A fórmula nos canais de maior sucesso é outra. Um painel de comentaristas conservadores interage (e concorda) com os apresentadores da Fox e cria a narrativa conservadora para qualquer assunto. Recentemente, comentaristas chamaram a emboscada ao embaixador na Líbia de "fiasco" e disseram que a Casa Branca "fica dando voltas para não admitir que foi um ato terrorista".
Entre os comentaristas da emissora está a candidata a vice-presidente em 2008, Sarah Palin. Ela ganha US$ 1 milhão por ano para participar de programas da emissora. Um ex-pré-candidato republicano, Mike Huckabee, ex-governador do Arkansas, ganhou seu próprio programa de entrevistas na Fox, emissora que pertence ao empresário Rupert Murdoch.
"Enquanto os EUA estavam sendo atacados, Romney não quis dar uma pausa e não esperou para fazer seu próprio ataque. Fizeram campanha com nosso embaixador morto", comentou Maddow, sobre o mesmo atentado.
Os eleitorados cativos também respondem pela gangorra da audiência entre os três canais. Na convenção democrata, no início do mês, a MSNBC obteve 4,1 milhões de espectadores no primeiro dia.

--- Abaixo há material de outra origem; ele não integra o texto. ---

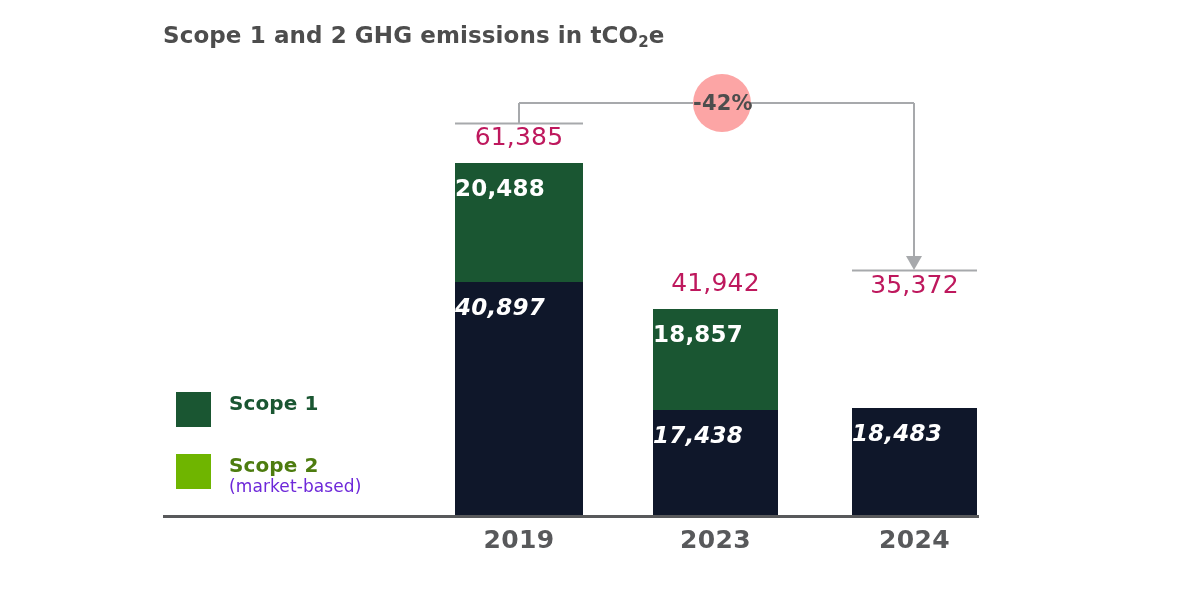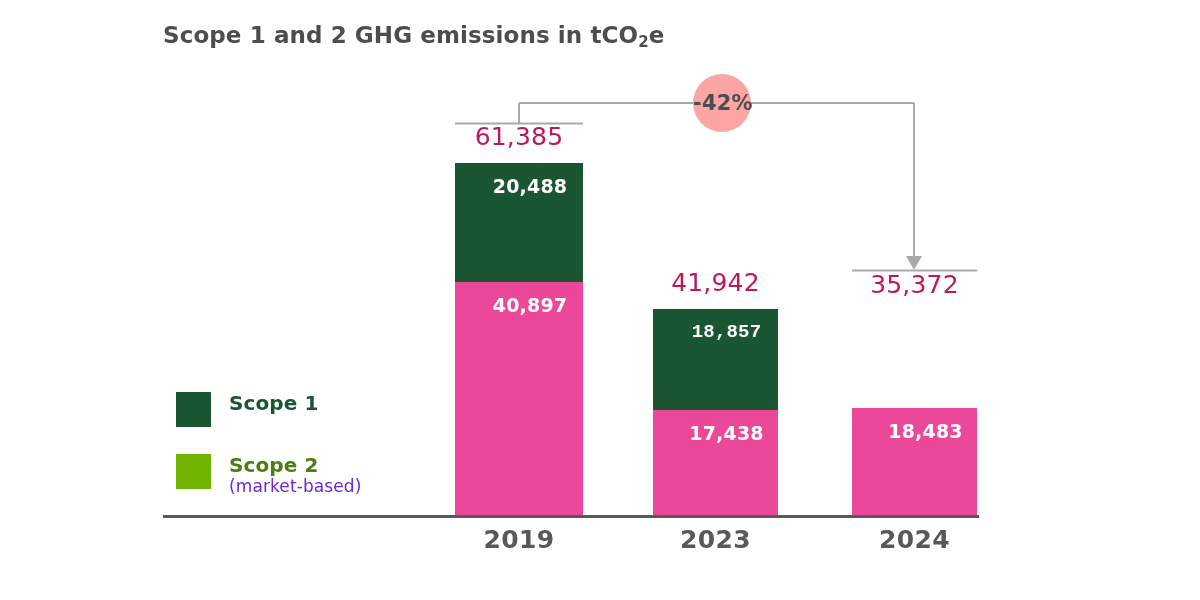--- a/index.html
+++ b/index.html
@@ -44,31 +44,30 @@
 
   
   .bar-group { position: absolute; }
   .bar-seg {
     position: absolute;
     left: 0;
     width: 100%;
     box-sizing: border-box;
   }
   .seg-scope1 { background: #1a5632; }
-  .seg-scope2 { background: #ec4899; }
+  .seg-scope2 { background: #0f172a; font-style: italic; }
   .seg-label {
     position: absolute;
     left: 0;
     width: 100%;
-    text-align: center;
+    text-align: left;
     color: #ffffff;
-    font-size: 19px;
+    font-size: 23px;
     font-weight: bold;
     letter-spacing: 0.2px;
-    padding-left: 11px;
   }
   .bar-total {
     position: absolute;
     left: 0;
     width: 100%;
     text-align: center;
     color: #be185d;
     font-size: 25px;
     font-weight: normal;
     letter-spacing: 0.2px;
@@ -178,21 +177,21 @@
       <div class="seg-label" style="top:12px;">20,488</div>
     </div>
     <div class="bar-seg seg-scope2" style="top:119px; height:234px;">
       <div class="seg-label" style="top:12px;">40,897</div>
     </div>
     <div class="bar-cat" style="top:362px;">2019</div>
   </div>
 
   <div class="bar-group" style="left:653px; top:309px; width:125px; height:207px;">
     <div class="bar-total" style="top:-41px;">41,942</div>
-    <div class="bar-seg seg-scope1" style="top:0px; height:107px;font-family:Liberation Mono, monospace;">
+    <div class="bar-seg seg-scope1" style="top:0px; height:107px;">
       <div class="seg-label" style="top:12px;">18,857</div>
     </div>
     <div class="bar-seg seg-scope2" style="top:101px; height:106px;">
       <div class="seg-label" style="top:12px;">17,438</div>
     </div>
     <div class="bar-cat" style="top:216px;">2023</div>
   </div>
 
   <div class="bar-group" style="left:852px; top:311px; width:125px; height:205px;">
     <div class="bar-total" style="top:-41px;">35,372</div>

O número foi a 5 milhões no discurso de Bill Clinton, tido como o melhor do evento.
A CNN teve 3,9 milhões, e a Fox amargou um terceiro lugar, com 2,4 milhões (parte do eleitorado conservador preferiu fugir do noticiário ou deixou a TV desligada).
Já na convenção republicana, no final de agosto, a Fox teve 6,9 milhões de espectadores no primeiro dia, enquanto CNN e MSNBC tiveram 1,5 milhão cada.
"O jornalismo americano está cada vez mais europeu. Lá, a norma é que você se alinhe com um movimento ou partido e que os espectadores ou leitores ganhem uma versão da notícia que afirma ou reforça suas opiniões preestabelecidas de acontecimentos", diz o colunista do "New York Times" Frank Bruni, que trabalhou como correspondente na Itália.
"Para ter uma visão mais equilibrada, eu tinha que ler três ou quatro jornais e triangular os diferentes ângulos dados. Estamos ficando assim", acrescenta.